→ Your objective: Copy out each line of the entries below in which the string "input" appears.

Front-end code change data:
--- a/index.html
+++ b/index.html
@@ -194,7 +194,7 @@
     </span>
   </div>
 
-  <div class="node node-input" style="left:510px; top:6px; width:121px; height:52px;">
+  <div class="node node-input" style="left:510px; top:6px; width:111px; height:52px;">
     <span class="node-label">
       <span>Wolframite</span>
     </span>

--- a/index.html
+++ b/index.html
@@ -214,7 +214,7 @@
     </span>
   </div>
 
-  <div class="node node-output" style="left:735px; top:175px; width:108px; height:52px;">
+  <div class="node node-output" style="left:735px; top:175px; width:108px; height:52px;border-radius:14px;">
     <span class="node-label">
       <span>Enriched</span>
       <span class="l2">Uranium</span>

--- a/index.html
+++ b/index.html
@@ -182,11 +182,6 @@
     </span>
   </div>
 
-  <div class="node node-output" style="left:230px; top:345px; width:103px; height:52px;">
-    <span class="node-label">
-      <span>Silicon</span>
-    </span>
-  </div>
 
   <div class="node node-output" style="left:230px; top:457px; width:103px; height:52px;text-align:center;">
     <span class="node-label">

→ Task answer:
-  <div class="node node-input" style="left:510px; top:6px; width:121px; height:52px;">
+  <div class="node node-input" style="left:510px; top:6px; width:111px; height:52px;">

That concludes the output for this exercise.